Pero ¿cuál es el temor de mi madre a que yo sea lesbiana? Tal vez, esa generación a la que pertenece mi madre creció pensando que la homosexualidad es una enfermedad mental. Que además va en contra de toda higiene y moral. (“Dios creó hombre y mujer”). Además que la imagen que mi madre tiene en la cabeza es que todos los homosexuales son travestis o transexuales o transgéneros. Que todos los homosexuales hombres quieren ser mujeres y que todas las homosexuales mujeres queremos ser hombres.
Déjenme decir en mi defensa que el mundo no es blanco o negro, muchos tonos intermedios existen; eso mismo ocurre con las preferencias sexuales de las personas. Muchos y muchas homosexuales son como mi madre se imagina; otros no. Yo personalmente soy muy feliz de ser mujer y me considero una persona totalmente normal, que puede jugar fútbol un día y al siguiente usar falda.
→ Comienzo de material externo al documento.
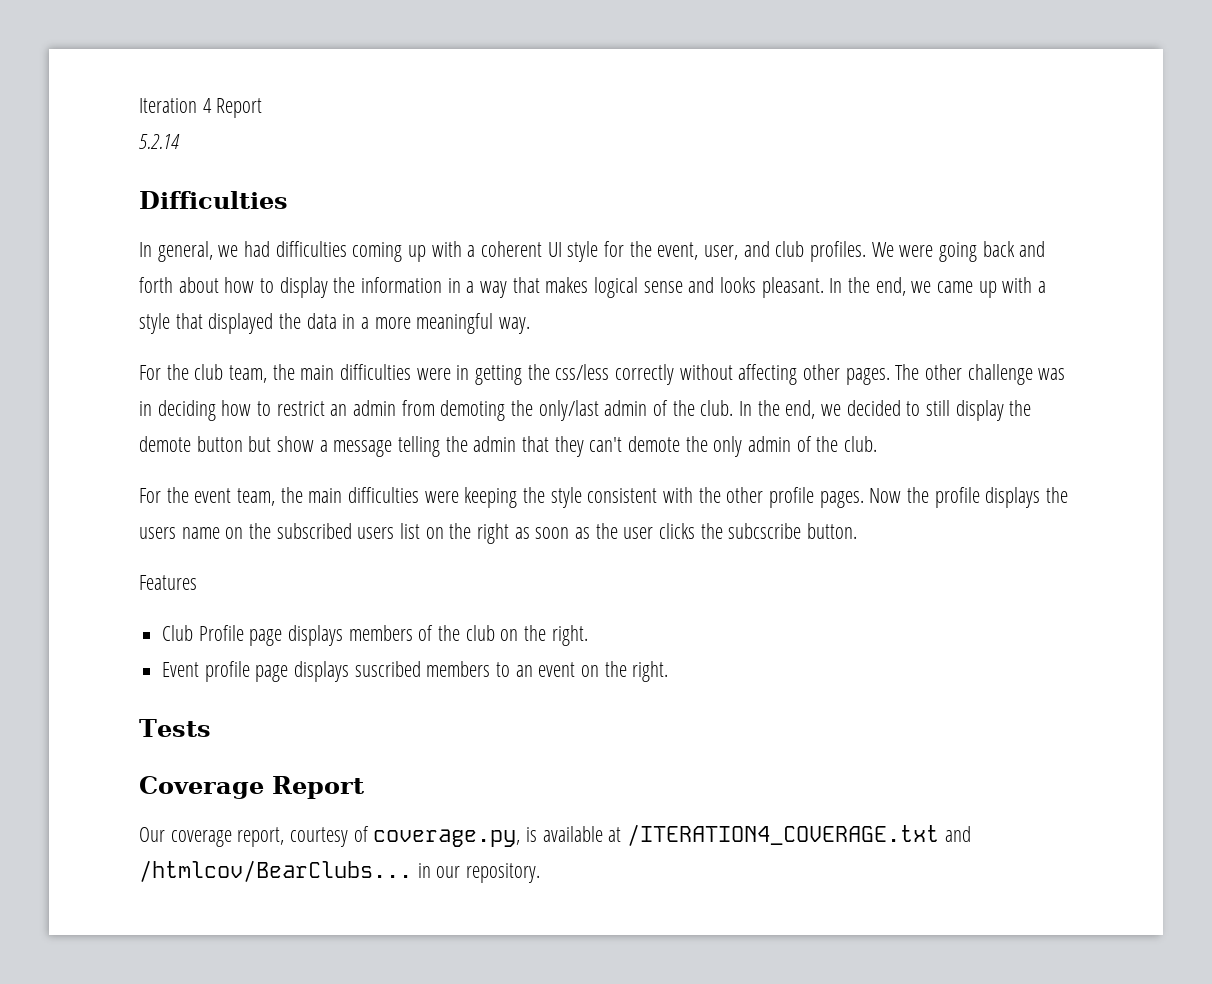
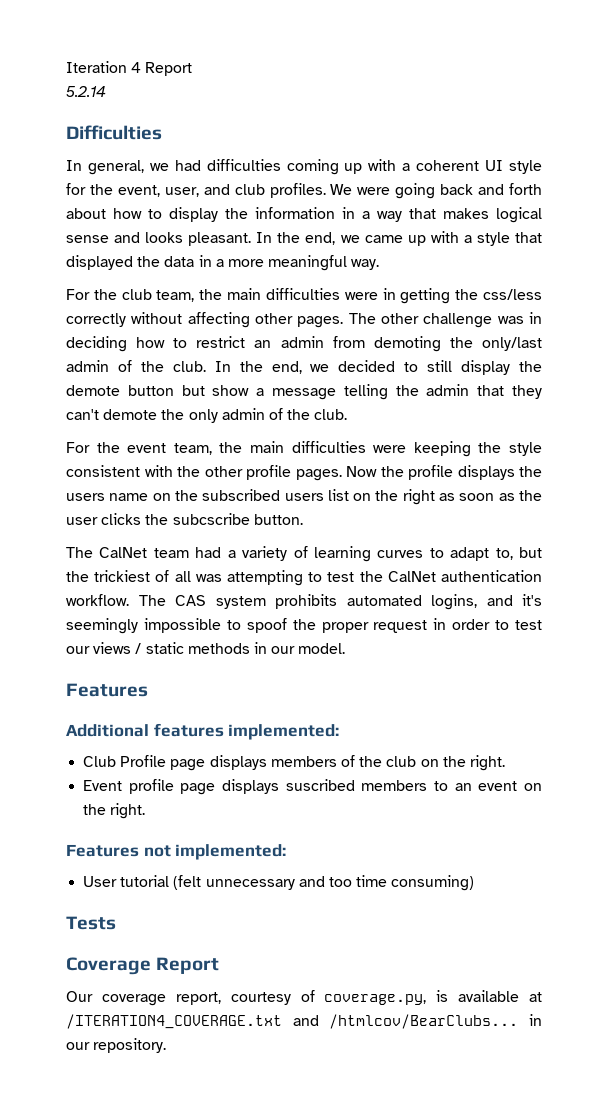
[139,575,197,590] Features -> [66,546,542,562] [66,570,542,586] [66,594,542,610] [66,618,542,634] [66,642,346,654] [66,683,148,697] [66,723,340,740] The CalNet team had a variety of learning curves to adapt to, but the trickiest of all was attempting to test the CalNet authentication workflow. The CAS system prohibits automated logins, and it's seemingly impossible to spoof the proper request in order to test our views / static methods in our model. // Features // Additional features implemented:
(669, 671) none -> [66,844,287,860] [83,875,475,891] // Features not implemented: // User tutorial (felt unnecessary and too time consuming)

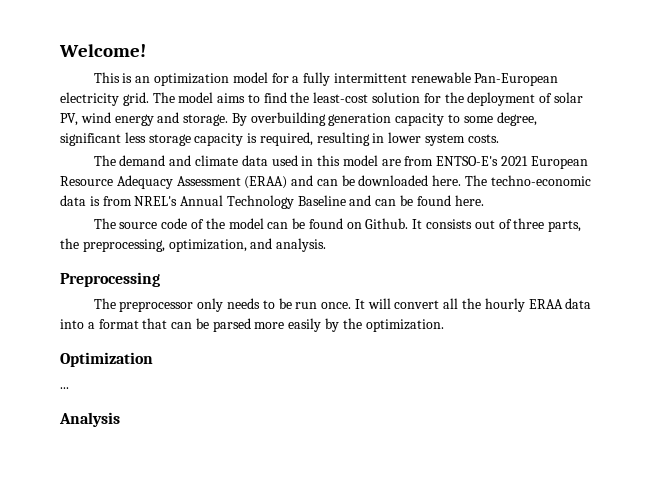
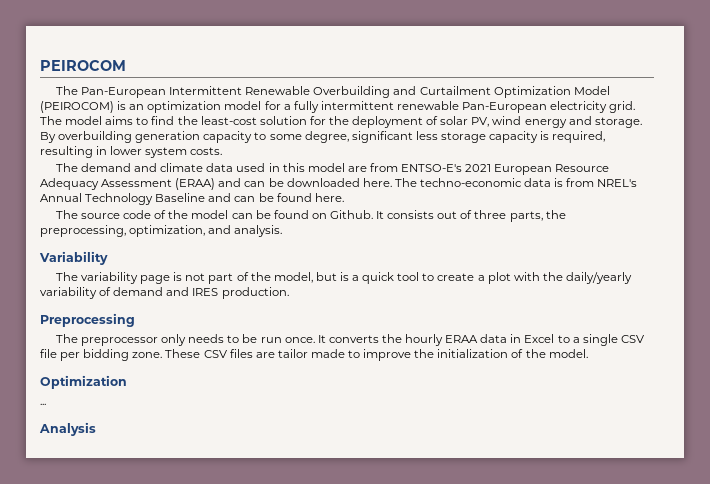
[59,44,146,57] [93,72,120,83] Welcome! // This -> [40,60,126,71] [55,86,610,98] [40,101,114,113] PEIROCOM // The Pan-European Intermittent Renewable Overbuilding and Curtailment Optimization Model (PEIROCOM)
(327, 245) none -> [39,251,108,265] [55,272,632,284] [40,287,289,299] // Variability // The variability page is not part of the model, but is a quick tool to create a plot with the daily/yearly variability of demand and IRES production.
[367,298,459,309] will convert all -> [328,335,379,343] converts
[60,318,444,332] into a format that can be parsed more easily by the optimization. -> [510,334,644,346] [40,349,588,361] in Excel to a single CSV file per bidding zone. These CSV files are tailor made to improve the initialization of the model.

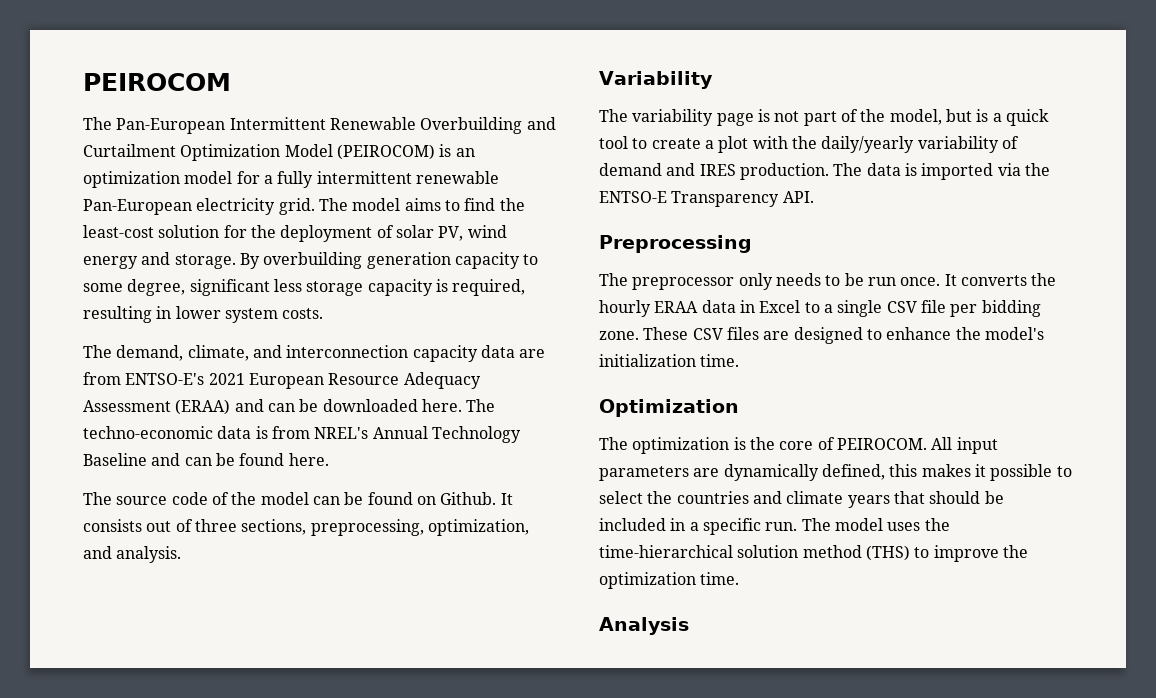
[80,163,345,172] demand and climate data used in this model -> [116,345,515,362] demand, climate, and interconnection capacity data
[509,210,566,222] parts, the -> [241,519,307,535] sections,
(289, 293) none -> [833,163,1050,180] [599,191,814,207] The data is imported via the ENTSO-E Transparency API.
[277,349,588,361] [40,375,127,389] [40,403,46,405] tailor made to improve the initialization of the model. // Optimization // ... -> [793,327,1044,344] [599,354,740,367] [599,399,739,417] [599,437,998,454] [599,464,1072,481] [599,491,1004,508] [599,518,950,535] [599,545,1028,562] [599,572,740,589] designed to enhance the model's initialization time. // Optimization // The optimization is the core of PEIROCOM. All input parameters are dynamically defined, this makes it possible to select the countries and climate years that should be included in a specific run. The model uses the time-hierarchical solution method (THS) to improve the optimization time.

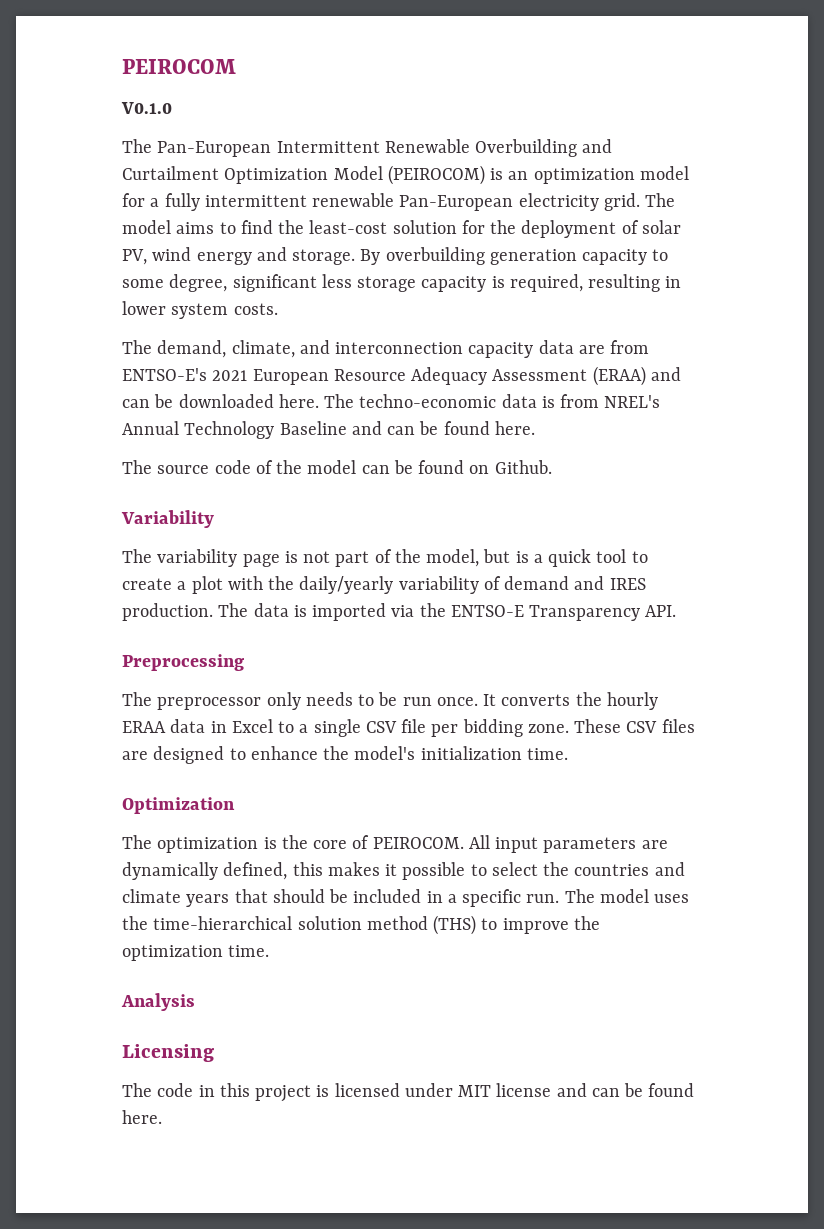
(231, 82) none -> [121,102,172,114] // V0.1.0
[500,493,513,505] [83,519,529,536] [83,546,182,563] It consists out of three sections, preprocessing, optimization, and analysis. -> (552, 467) none
(689, 626) none -> [122,1044,214,1062] [122,1083,695,1102] [122,1110,162,1124] // Licensing // The code in this project is licensed under MIT license and can be found here.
Otra idea generalizada es que los GLBT somos promiscuos, que no tenemos una pareja estable y que tenemos un apetito atroz por el mismo sexo; tal es el caso que si alguna mujer tradicional (old school) en mi entorno se entera que soy lesbiana, va a pensar que estoy en busca de una aventura con ella. Que si la mira de frente es porque me gusta, que si le rozo la mano es porque la deseo, etc.
Lo mismo que mencione anteriormente sobre las preferencias sexuales, las personas son únicas y cada una tiene un nivel de libido diferente. Puedo decir que conozco a varias parejas heterosexuales que tienen muy alto el apetito sexual por lo que no creo que una característica de los homosexuales sea una voracidad sexual mal reprimida.
Ahora, que es sencillo entender que cuando vives en la clandestinidad puedes creer, erróneamente, que lo que sientes y vives solo te pasa a ti. De ese modo, piensas que debes agradecer al cielo si alguien con la misma tendencia se fija en ti.
Y sueles entrar al “Ambiente GLBT” de la mano de cualquier persona que te haga caso. Es por esto, que hasta encontrar una pareja definitiva, los miembros de la comunidad GAY, suelen tener varias experiencias sexuales y sentimentales.
Pero volviendo al tema inicial, el matrimonio homosexual, creo que al ser todos iguales para la ley, esta debería ampararnos y brindarnos los mismos derechos que se les otorga a los heterosexuales que buscan casarse ante los hombres. (No me quiero ni meter con la Iglesia, elemento caduco que jamás dará su brazo a torcer, y porque no necesito de ellos para tener un contacto directo con Dios que habita en mi corazón y que me ama tal como soy, caso contrario no estaría aquí)
Pedimos respeto y amparo sobre los bienes que compremos como pareja. Pedimos que si fueron adquiridos bajo este esquema se nos proteja con un contrato matrimonial, de modo que en caso de separación o muerte de una de las partes de la pareja la otra tenga derecho al 50% de los bienes bajo la sociedad conyugal. Pedimos seguridad y que se nos garantice el amparo de la ley ante cualquier eventualidad. Por lo pronto creo que es todo lo que deberíamos exigir, más que pedir a la sociedad ecuatoriana.
Espero estas líneas no se queden como una mera opinión si no que sean una motivación para abrir un debate sobre los derechos GLBT y ojala para empezar a estructurar planes de acción para hacer de esta una sociedad más incluyente.